Bodies such as the International Monetary Fund and the World Bank agree that the current crisis, known now as the “great lockdown,” will lead to the greatest economic slowdown since the Great Depression of 1930.
The economist noted that the government’s new fiscal plan states that the current crisis presents an unprecedented risk scenario for Puerto Rico and points toward unsustainable public debt payments.
“The new fiscal plan presents projections of declines in the real Gross National Product (real GNP) of -3.8% for fiscal year 2020 and -7.8% for fiscal year 2021. Once the structural reforms and austerity measures are implemented, Puerto Rico will face primary fiscal deficits as early as 2030, rather than 2039 as had been projected in the February 2020 fiscal plan,” he said.

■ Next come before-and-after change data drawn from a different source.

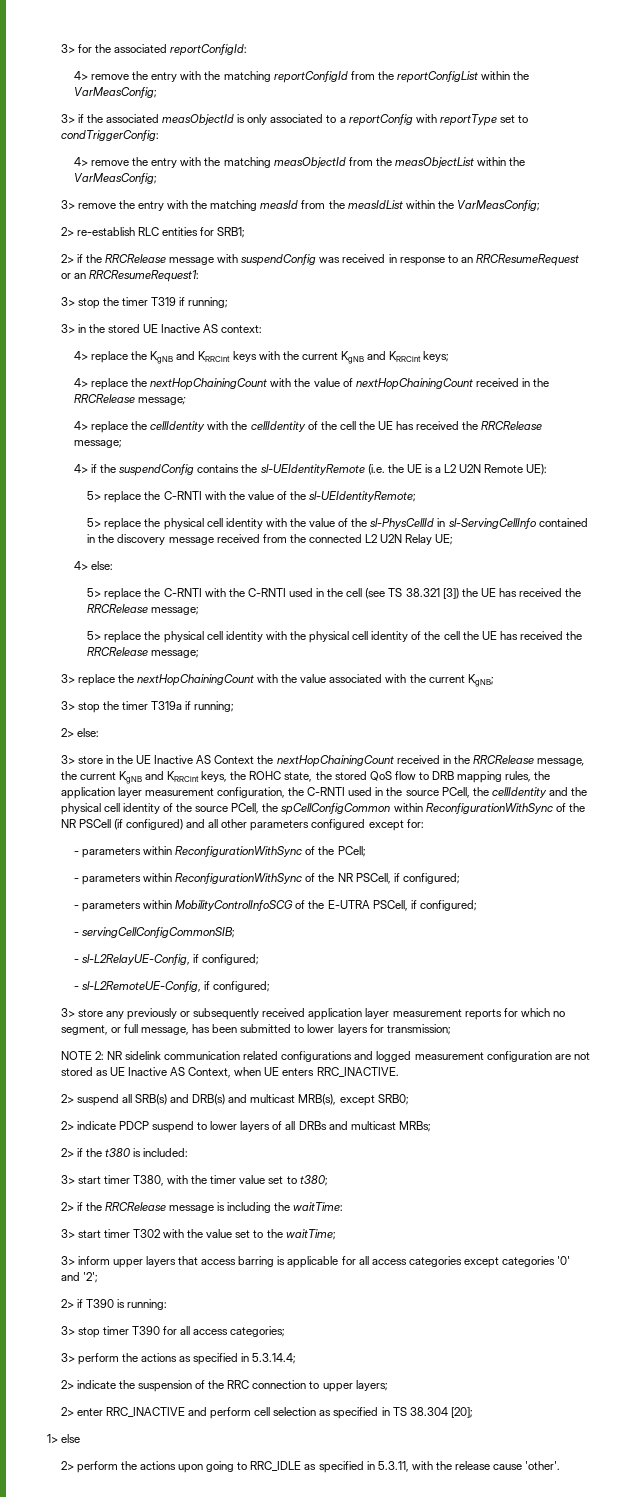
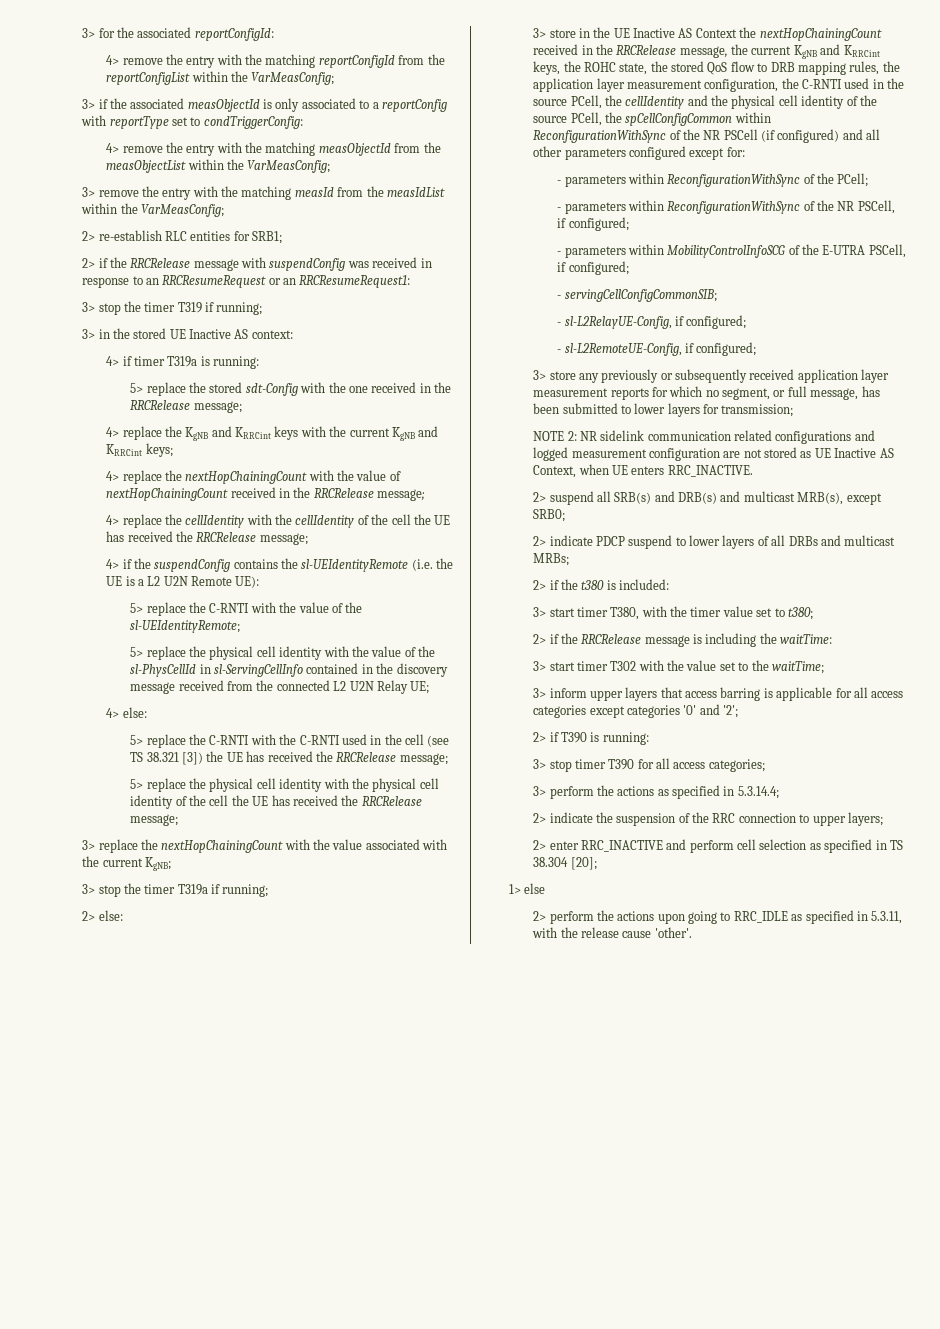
+ 4> if timer T319a is running:
+ 5> replace the stored sdt-Config with the one received in the RRCRelease message;

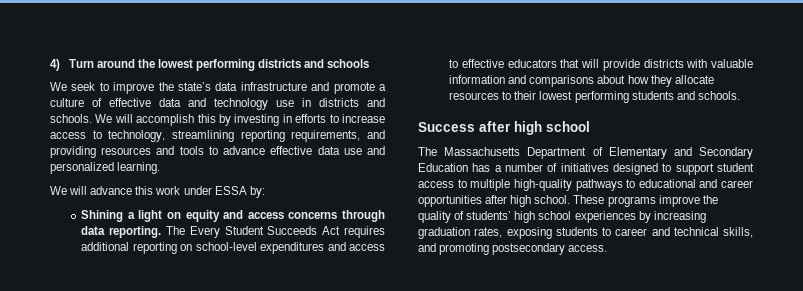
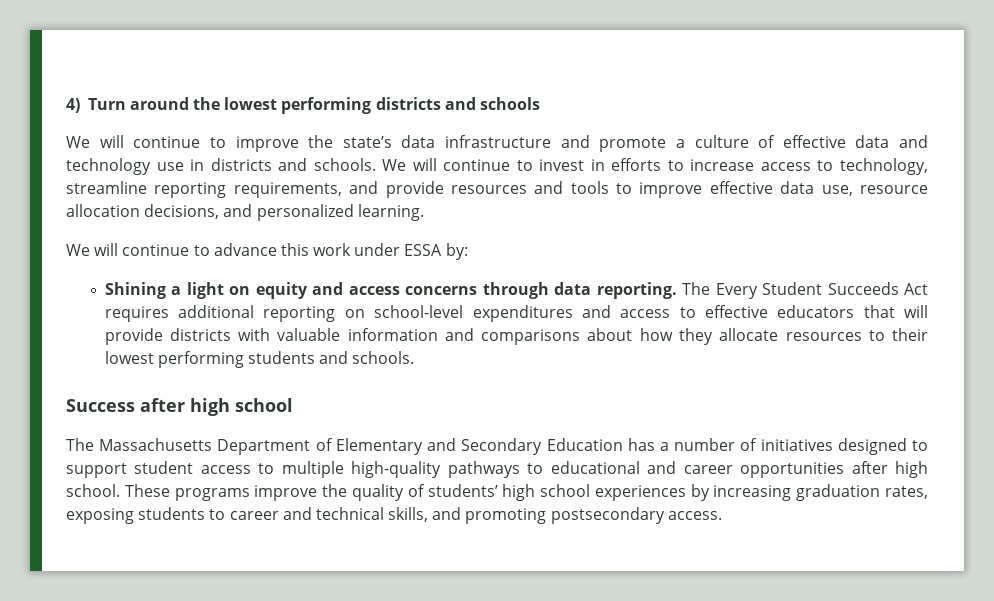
- We seek to improve the state’s data infrastructure and promote a culture of effective data and technology use in districts and schools.
+ We will continue to improve the state’s data infrastructure and promote a culture of effective data and technology use in districts and schools.
- We will accomplish this by investing in efforts to increase access to technology, streamlining reporting requirements, and providing resources and tools to advance effective data use and personalized learning.
+ We will continue to invest in efforts to increase access to technology, streamline reporting requirements, and provide resources and tools to improve effective data use, resource allocation decisions, and personalized learning.
- We will advance this work under ESSA by:
+ We will continue to advance this work under ESSA by:

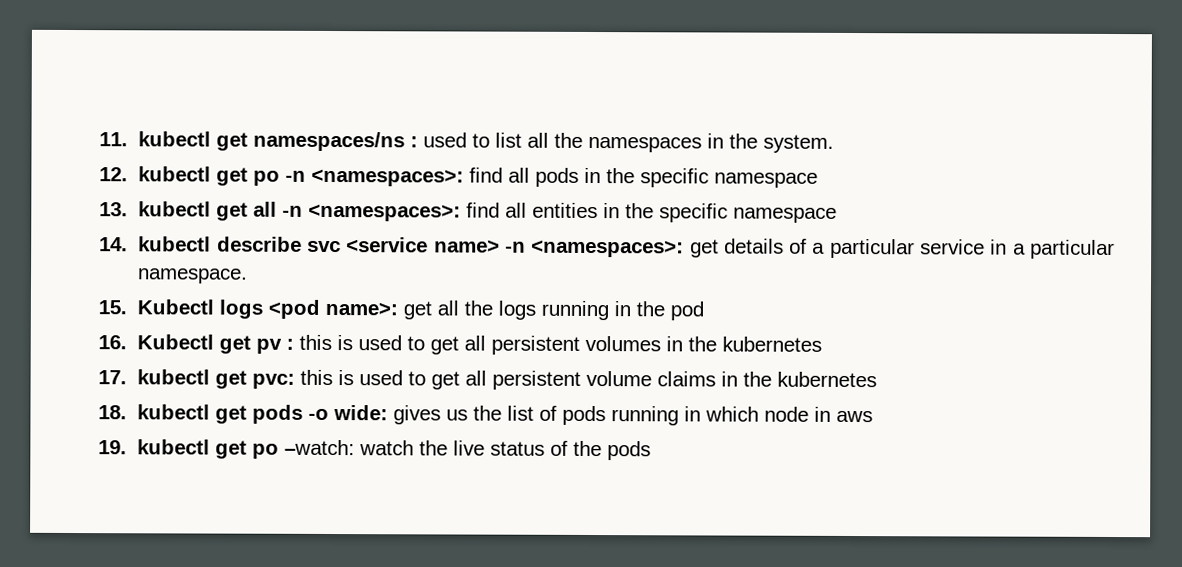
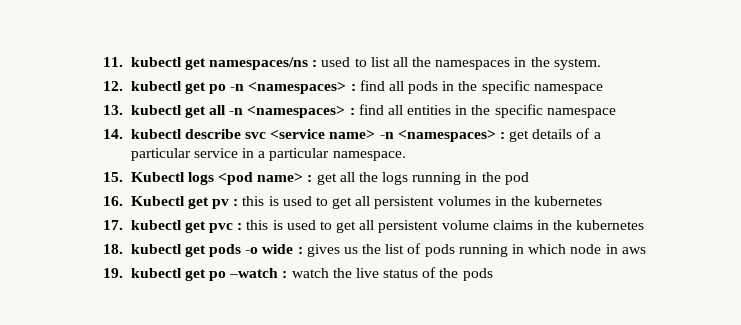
- 12. kubectl get po -n <namespaces>: find all pods in the specific namespace
+ 12. kubectl get po -n <namespaces> : find all pods in the specific namespace
- 13. kubectl get all -n <namespaces>: find all entities in the specific namespace
+ 13. kubectl get all -n <namespaces> : find all entities in the specific namespace
- 14. kubectl describe svc <service name> -n <namespaces>: get details of a particular service in a particular namespace.
+ 14. kubectl describe svc <service name> -n <namespaces> : get details of a particular service in a particular namespace.
- 15. Kubectl logs <pod name>: get all the logs running in the pod
+ 15. Kubectl logs <pod name> : get all the logs running in the pod
- 17. kubectl get pvc: this is used to get all persistent volume claims in the kubernetes
+ 17. kubectl get pvc : this is used to get all persistent volume claims in the kubernetes
- 18. kubectl get pods -o wide: gives us the list of pods running in which node in aws
+ 18. kubectl get pods -o wide : gives us the list of pods running in which node in aws
- 19. kubectl get po –watch: watch the live status of the pods
+ 19. kubectl get po –watch : watch the live status of the pods

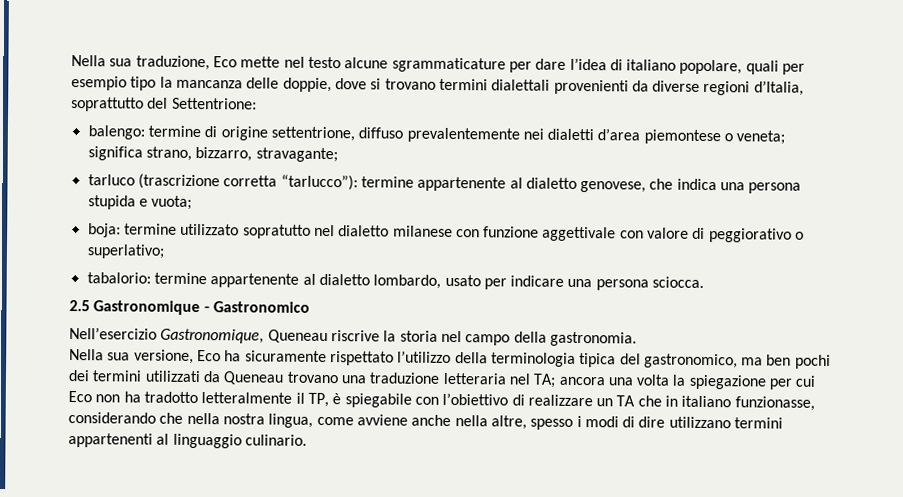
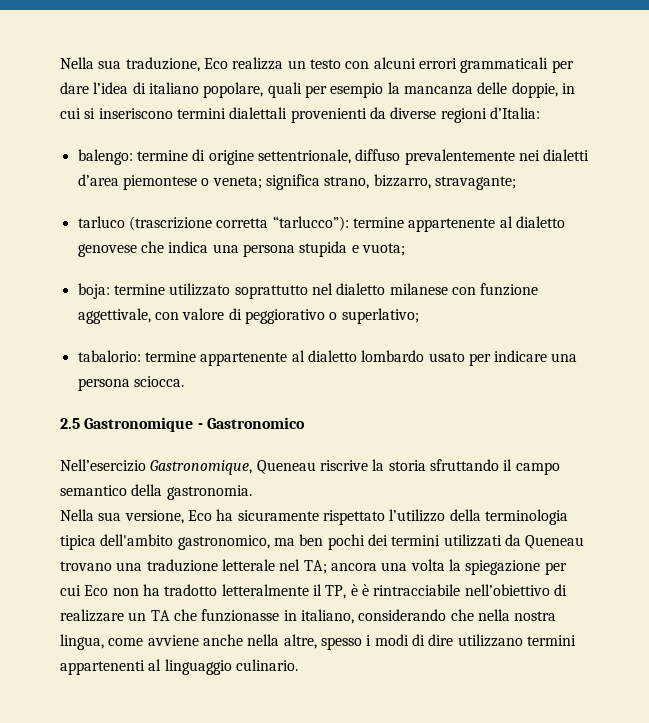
- Nella sua traduzione, Eco mette nel testo alcune sgrammaticature per dare l’idea di italiano popolare, quali per esempio tipo la mancanza delle doppie, dove si trovano termini dialettali provenienti da diverse regioni d’Italia, soprattutto del Settentrione:
+ Nella sua traduzione, Eco realizza un testo con alcuni errori grammaticali per dare l’idea di italiano popolare, quali per esempio la mancanza delle doppie, in cui si inseriscono termini dialettali provenienti da diverse regioni d’Italia:
- balengo: termine di origine settentrione, diffuso prevalentemente nei dialetti d’area piemontese o veneta; significa strano, bizzarro, stravagante;
+ balengo: termine di origine settentrionale, diffuso prevalentemente nei dialetti d’area piemontese o veneta; significa strano, bizzarro, stravagante;
- tarluco (trascrizione corretta “tarlucco”): termine appartenente al dialetto genovese, che indica una persona stupida e vuota;
+ tarluco (trascrizione corretta “tarlucco”): termine appartenente al dialetto genovese che indica una persona stupida e vuota;
- boja: termine utilizzato sopratutto nel dialetto milanese con funzione aggettivale con valore di peggiorativo o superlativo;
+ boja: termine utilizzato soprattutto nel dialetto milanese con funzione aggettivale, con valore di peggiorativo o superlativo;
- tabalorio: termine appartenente al dialetto lombardo, usato per indicare una persona sciocca.
+ tabalorio: termine appartenente al dialetto lombardo usato per indicare una persona sciocca.
- Nell’esercizio Gastronomique, Queneau riscrive la storia nel campo della gastronomia.
+ Nell’esercizio Gastronomique, Queneau riscrive la storia sfruttando il campo semantico della gastronomia.
- Nella sua versione, Eco ha sicuramente rispettato l’utilizzo della terminologia tipica del gastronomico, ma ben pochi dei termini utilizzati da Queneau trovano una traduzione letteraria nel TA;
+ Nella sua versione, Eco ha sicuramente rispettato l’utilizzo della terminologia tipica dell'ambito gastronomico, ma ben pochi dei termini utilizzati da Queneau trovano una traduzione letterale nel TA;
- ancora una volta la spiegazione per cui Eco non ha tradotto letteralmente il TP, è spiegabile con l’obiettivo di realizzare un TA che in italiano funzionasse, considerando che nella nostra lingua, come avviene anche nella altre, spesso i modi di dire utilizzano termini appartenenti al linguaggio culinario.
+ ancora una volta la spiegazione per cui Eco non ha tradotto letteralmente il TP, è è rintracciabile nell’obiettivo di realizzare un TA che funzionasse in italiano, considerando che nella nostra lingua, come avviene anche nella altre, spesso i modi di dire utilizzano termini appartenenti al linguaggio culinario.

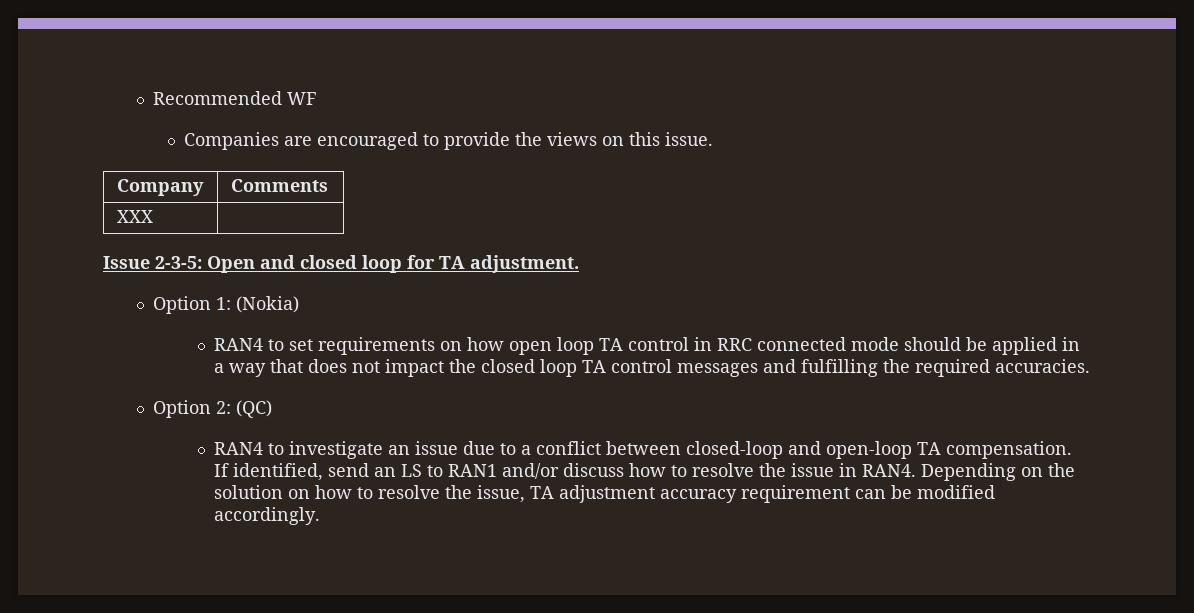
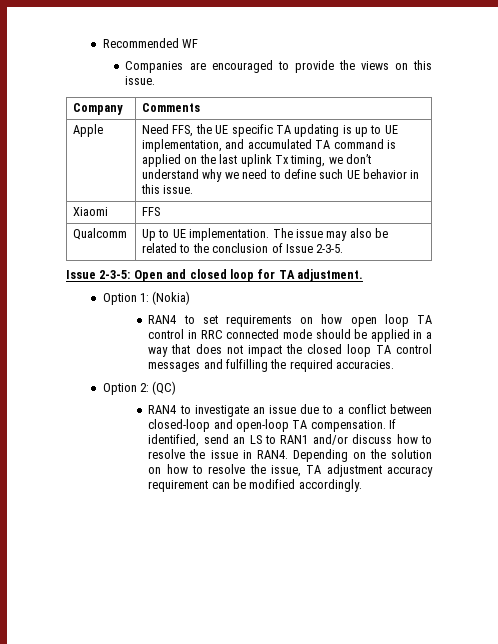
- XXX |
+ Apple | Need FFS, the UE specific TA updating is up to UE implementation, and accumulated TA command is applied on the last uplink Tx timing, we don’t understand why we need to define such UE behavior in this issue.
+ Xiaomi | FFS
+ Qualcomm | Up to UE implementation. The issue may also be related to the conclusion of Issue 2-3-5.

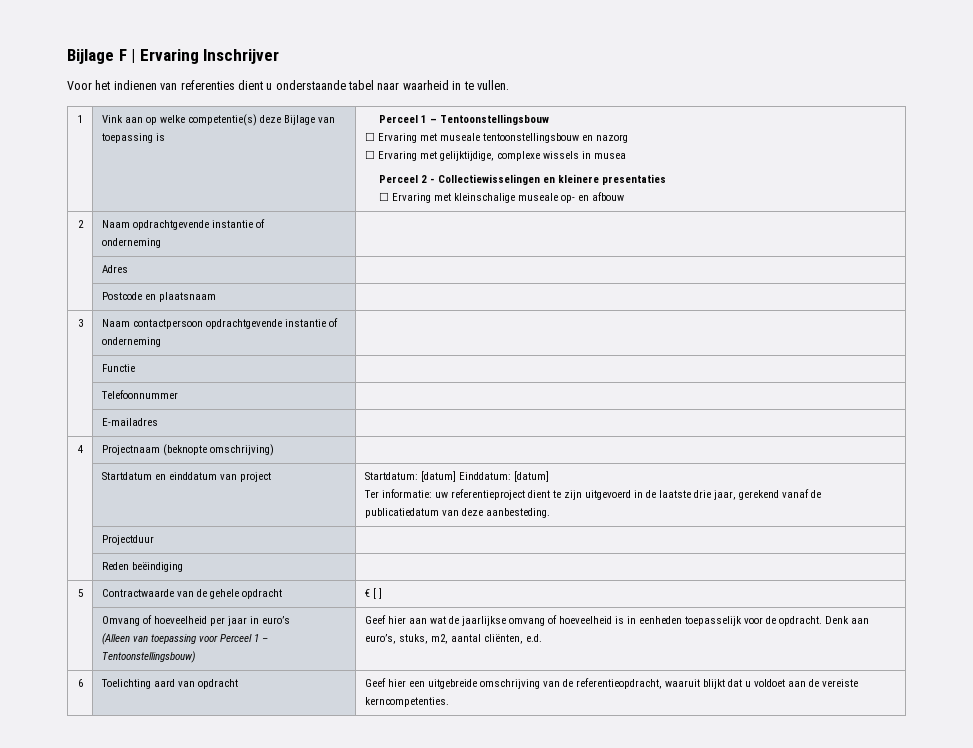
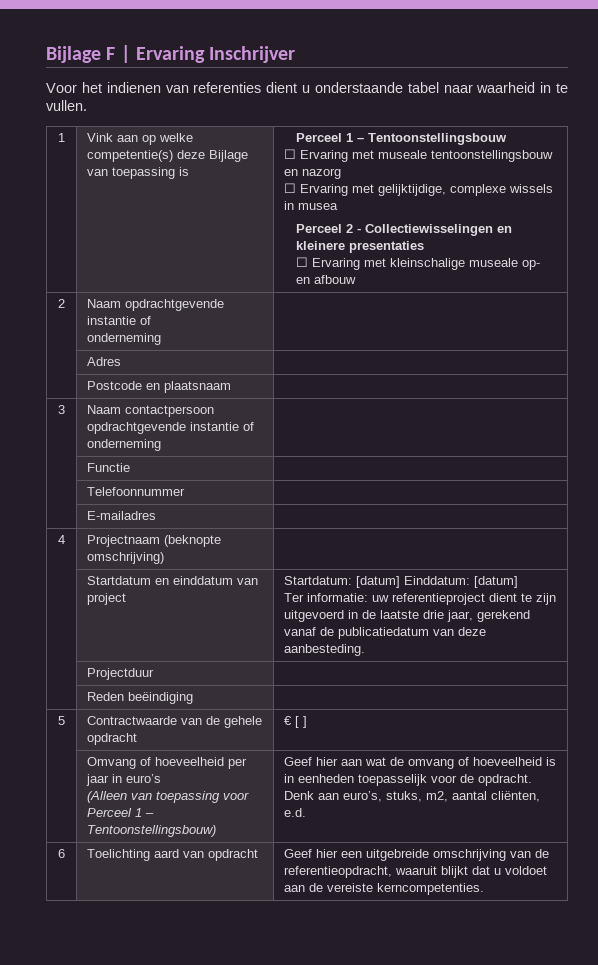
  | Omvang of hoeveelheid per jaar in euro’s
- (Alleen van toepassing voor Perceel 1 – Tentoonstellingsbouw) | Geef hier aan wat de jaarlijkse omvang of hoeveelheid is in eenheden toepasselijk voor de opdracht. Denk aan euro’s, stuks, m2, aantal cliënten, e.d.
+ (Alleen van toepassing voor Perceel 1 – Tentoonstellingsbouw) | Geef hier aan wat de omvang of hoeveelheid is in eenheden toepasselijk voor de opdracht. Denk aan euro’s, stuks, m2, aantal cliënten, e.d.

He noted also that the government developed its new economic projections on the basis of three scenarios for the period from 2020 to 2025.
The first, and most optimistic, projection suggests a lower impact from the crisis, which would lead to an average surplus of $502 million in each fiscal year. Espacios Abiertos proposes a 90% haircut, in which the present value of the central government’s debt payments after the restructuring would range from $3.5 billion to $3.9 billion.
The second, “baseline,” scenario, assumes that the crisis will cause a larger impact, which will generate an average primary fiscal surplus of $32 million. Espacios Abiertos proposes a 99% haircut, in which the present value of the central government’s debt payments after the restructuring would range from $229 million to $254 million.
The third, or “downside,” projection, would lead to an annual average deficit of $578 million in each fiscal year through 2025. The nonprofit proposes a 100% haircut, in which the present value of the central government’s debt payments after restructuring would be $0.